The Duke opened his mouth, no doubt to say something efficient.

Emmeline spoke first. “You must, or tomorrow you shall be too weary for me to tell you about the dragon tree.”

Aaron hesitated. “You p-p-promise t-to tell me?”

“I promise.”

He looked almost shy with pleasure. “Then I shall s-sleep.”

The governess led him away, but before he left, Aaron paused near Emmeline’s chair. For a moment, he seemed uncertain what to do. Then he bowed. It was a small, solemn, imperfect bow that made her heart squeeze.

“Good night, Duchess.”

Emotion rose so quickly that she had to smile to contain it. “Good night, Aaron.”

When the door closed behind him, the room became too quiet.

Emmeline turned back to the table and found Rowan watching her with an unreadable expression.

“You are good with him,” he said.

The praise made her eyes sting. “He makes it easy.”

“No,” Rowan replied, voice low. “He does not.”

The honesty of that struck something deep in her.

For a moment, there was no argument between them.

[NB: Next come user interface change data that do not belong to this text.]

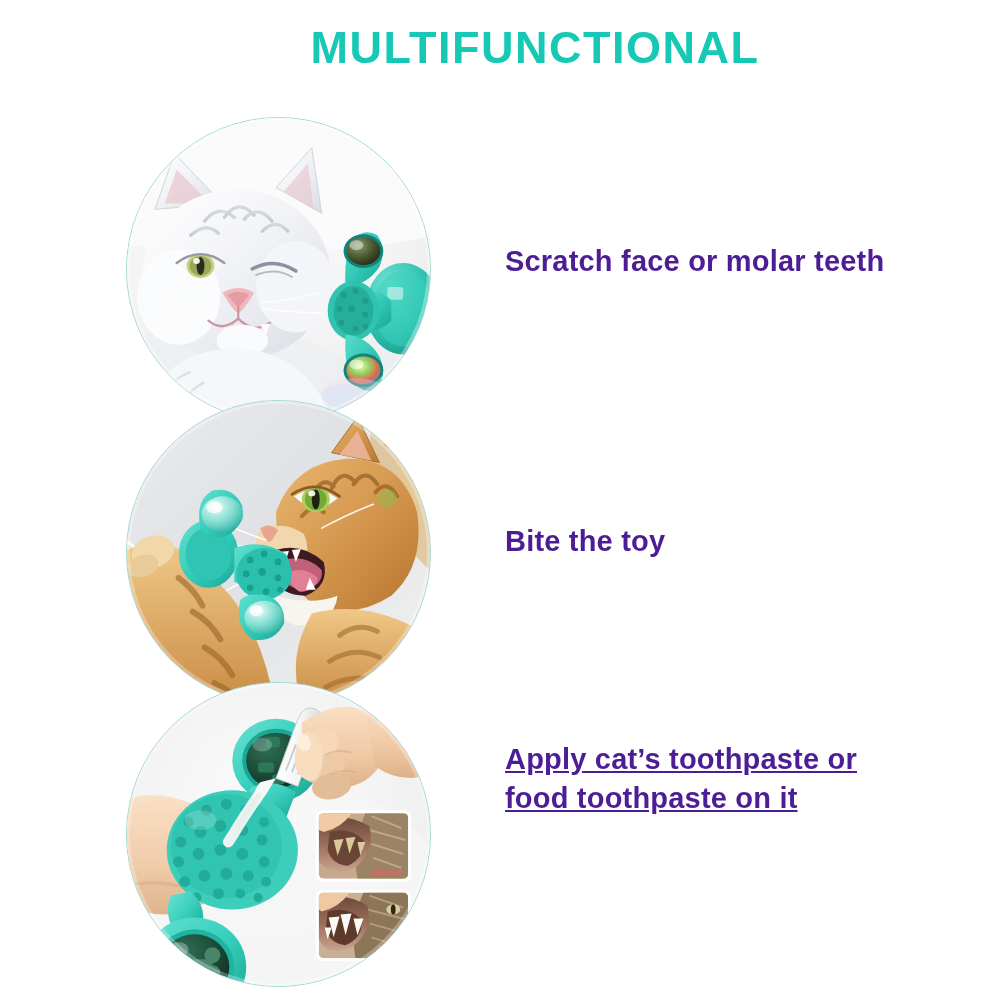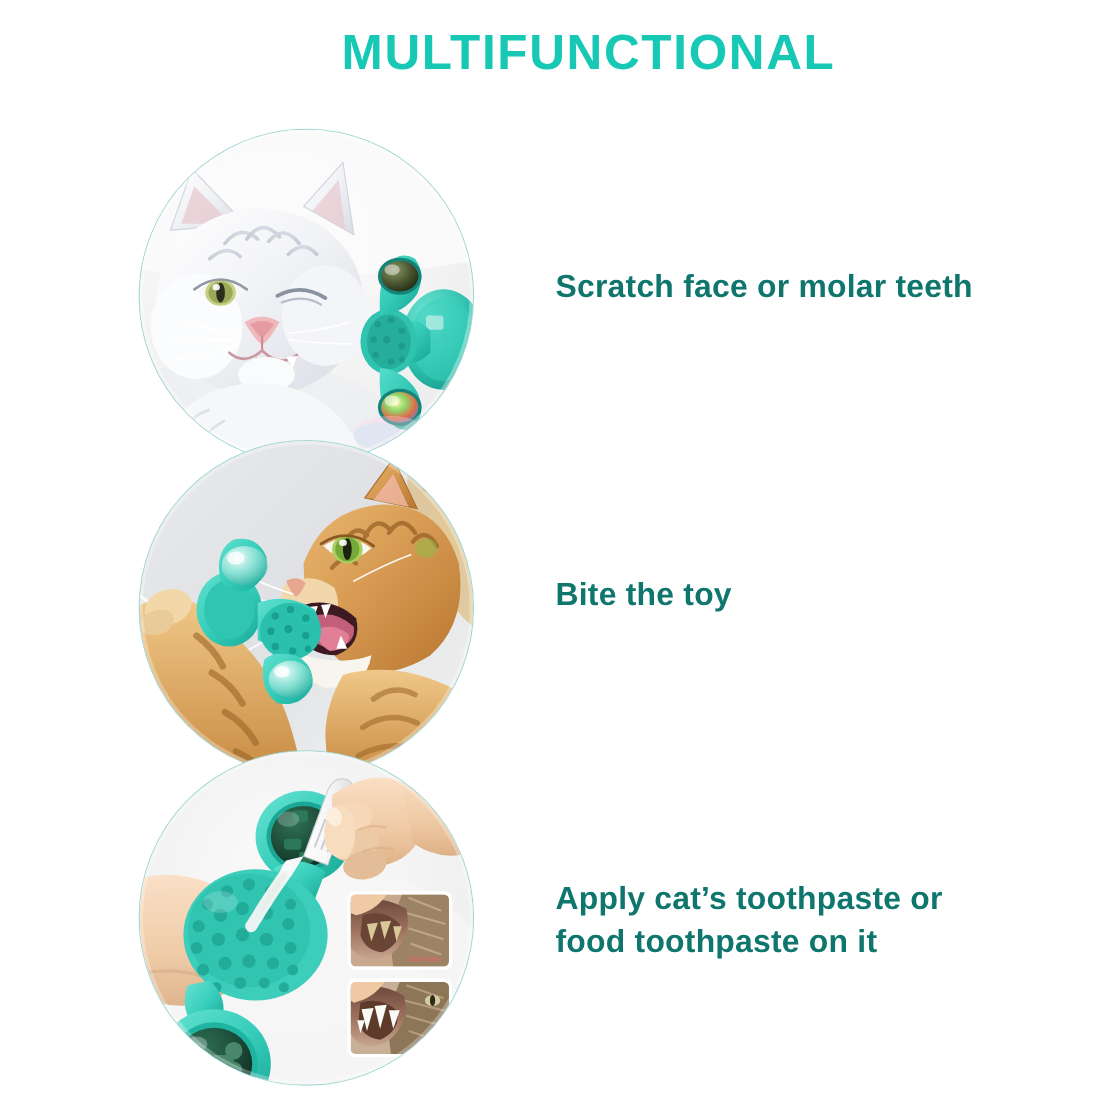--- a/index.html
+++ b/index.html
@@ -44,7 +44,7 @@
   .caption{
     position:absolute;
     left:470px;
-    color:#0f766e;
+    color:#4c1d95;
     font-size:29px;
     font-weight:700;
     line-height:1.36;

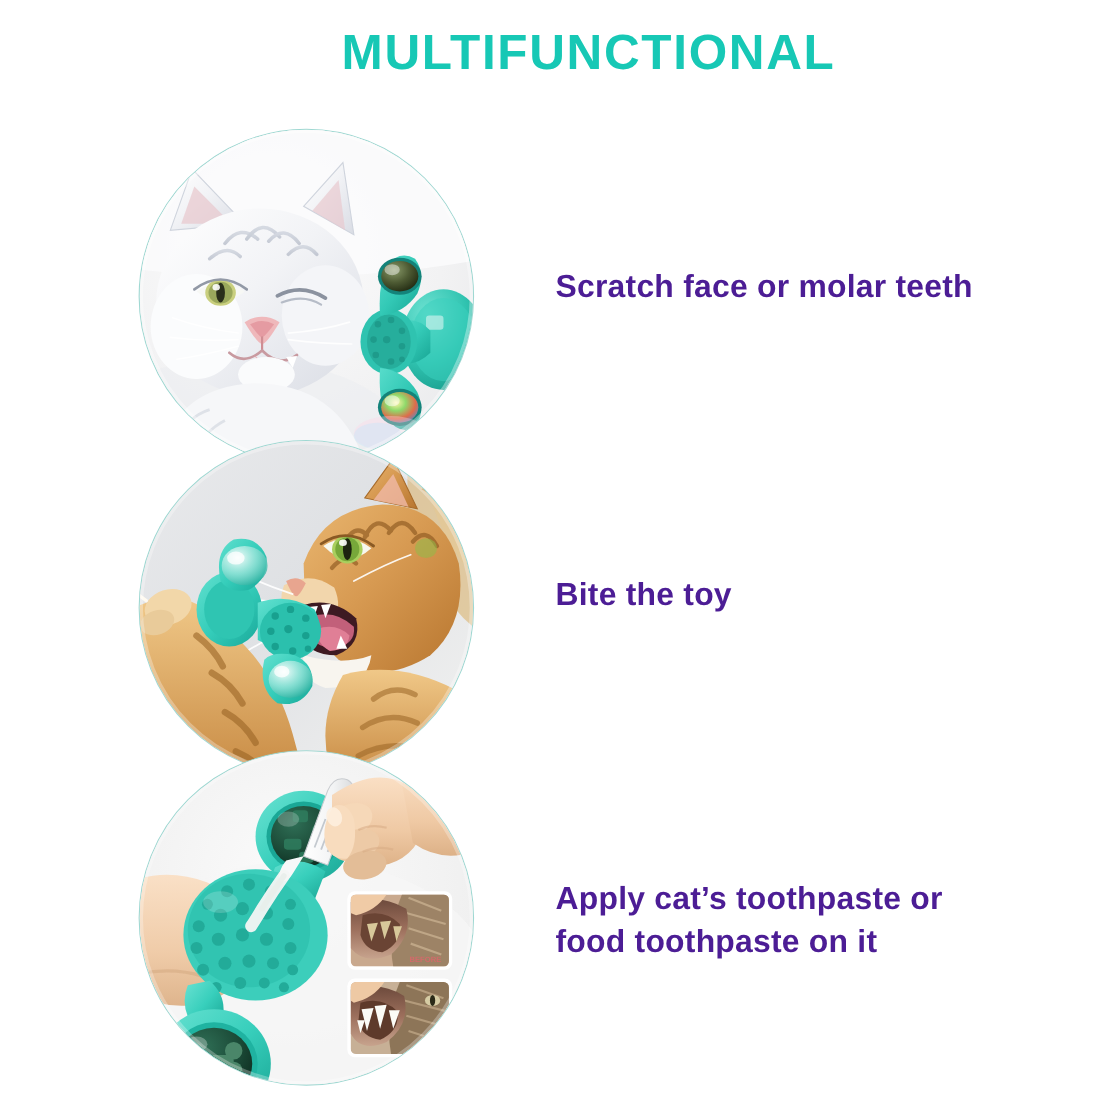--- a/index.html
+++ b/index.html
@@ -54,7 +54,7 @@
   }
   #caption-1{top:242px;}
   #caption-2{top:522px;}
-  #caption-3{top:798px;}
+  #caption-3{top:740px;text-decoration:underline;}
   .caption .line{display:block;}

Only the candlelight and the strange intimacy of being left alone with the man she had married, a man who could cut with silence and unsettle with a single look.

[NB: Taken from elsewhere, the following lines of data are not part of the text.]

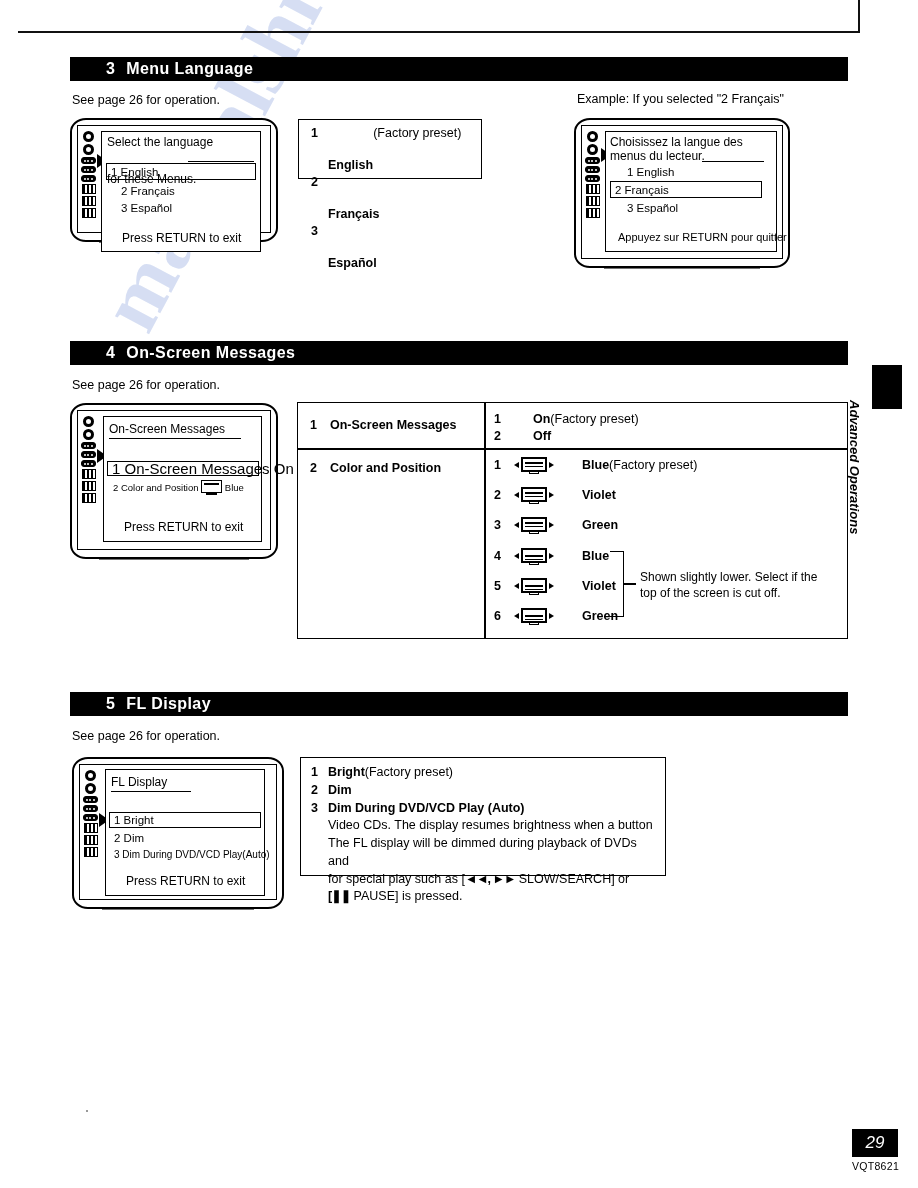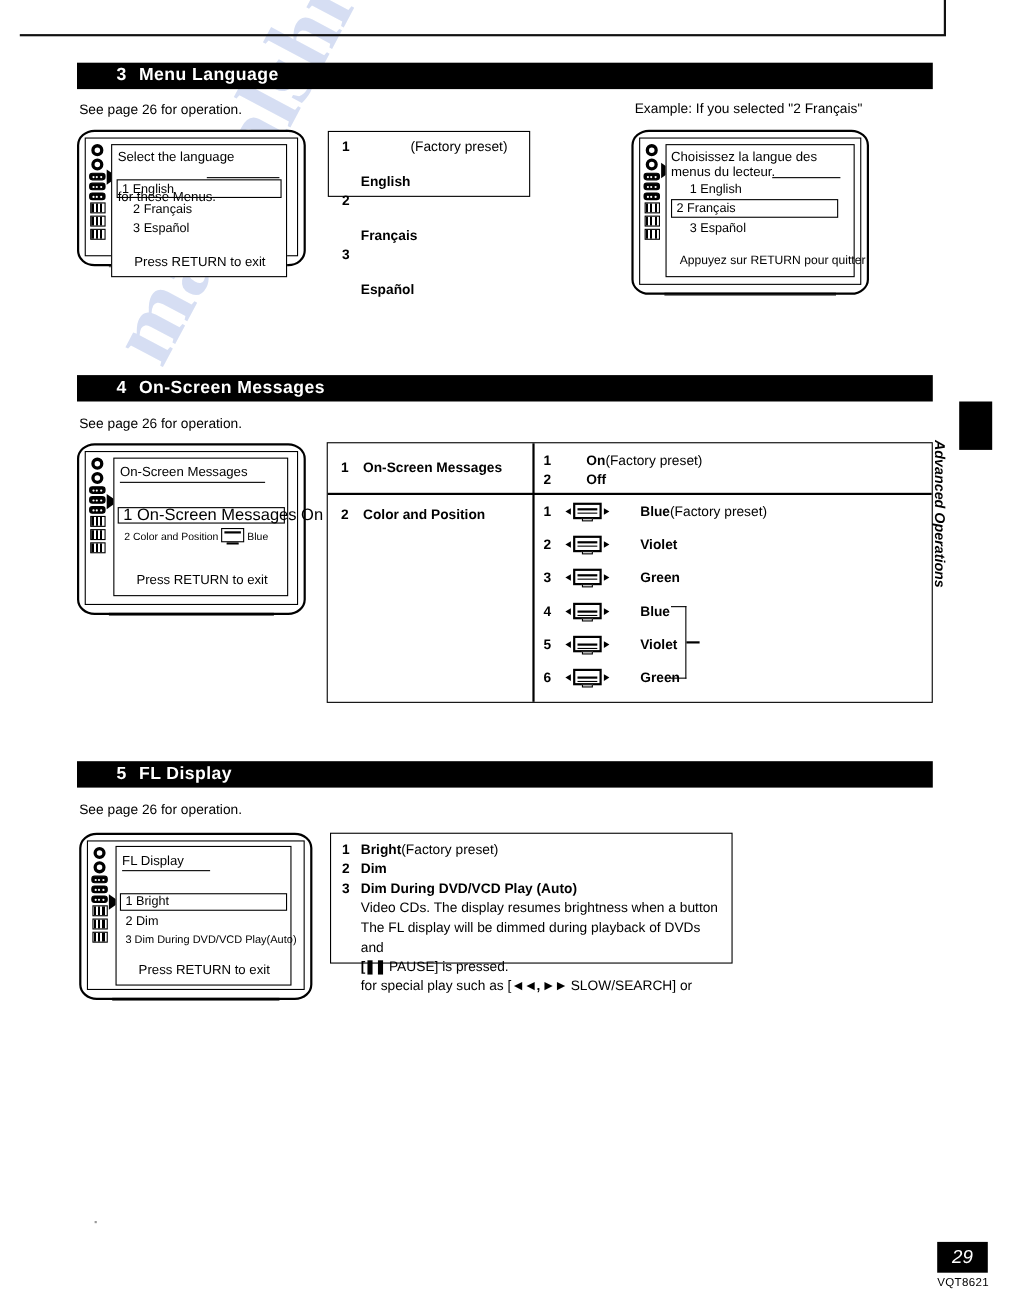--- a/index.html
+++ b/index.html
@@ -401,6 +401,10 @@
 
     <div class="bracket" style="left:312px;top:148px;width:14px;height:66px;"></div>
     <div class="bracket-stem" style="left:326px;top:180px;width:12px;"></div>
+    <div class="note" style="left:342px;top:166px;width:195px;">
+      <div>Shown slightly lower. Select if the</div>
+      <div>top of the screen is cut off.</div>
+    </div>
   </div>
 
   <div class="sec-bar" style="top:692px;">

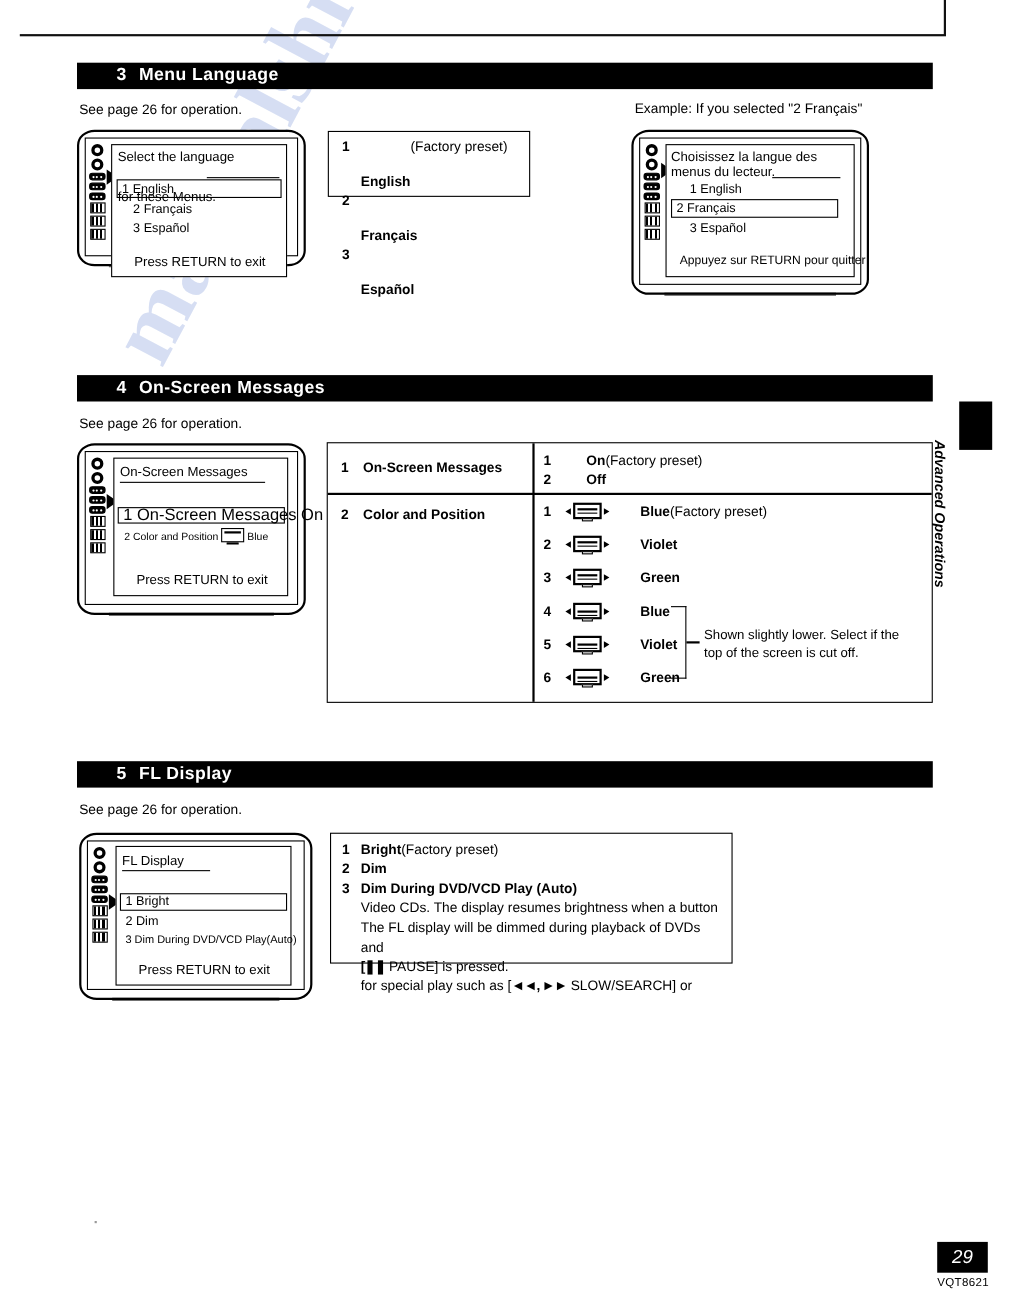--- a/index.html
+++ b/index.html
@@ -473,10 +473,10 @@
       <div class="body">Video CDs. The display resumes brightness when a button</div>
       <div class="body">The FL display will be dimmed during playback of DVDs and</div>
       <div class="body">
+        <span>for special play such as [</span><span class="glyph">◄◄, ►►</span><span> SLOW/SEARCH] or</span>
+      </div>
+      <div class="body">
         <span class="glyph">[❚❚</span><span> PAUSE] is pressed.</span>
-      </div>
-      <div class="body">
-        <span>for special play such as [</span><span class="glyph">◄◄, ►►</span><span> SLOW/SEARCH] or</span>
       </div>
     </div>
   </div>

Then the Duke set down his glass.

“Your belongings have been taken upstairs,” he said. “The duchess’s chambers have been prepared for you.”

Emmeline’s hands went still in her lap. The words moved through her with a slow, spreading heat that began in her chest and descended lower.

She knew enough of great houses to understand what he meant. A duchess’s room often adjoined the duke’s. Sometimes separated by a sitting room. Sometimes by only a door.

She had to set her glass down before her hand betrayed her. “I see.”

The Duke studied her. “Do you?”

She looked up sharply, and the question changed in the air between them. It sounded like a challenge.

Her pulse began to beat too hard beneath her skin.

She thought of the wedding vows. Of the way he had looked at her in the carriage when Aaron slept against her side. Of every silent thing that had passed between them and had nowhere proper to go.

The idea of a wedding night should not have startled her. She had known what marriage meant and had prepared herself once for Foxdale with a kind of numb duty.

But this was different. The Duke was not an abstract obligation. He was real, close, and far too difficult to ignore.

“I understand the placement of rooms, Your Grace,” she said, forcing steadiness into her voice.

His gaze dropped briefly to her mouth again, and this time he did not look away quickly enough. Emmeline felt it like a touch.

“Good,” he said.

But nothing about his voice sounded simple.

The candle between them flickered, and in that brief trembling light, Emmeline understood with sudden, breathless certainty that the night ahead was not going to be quiet at all.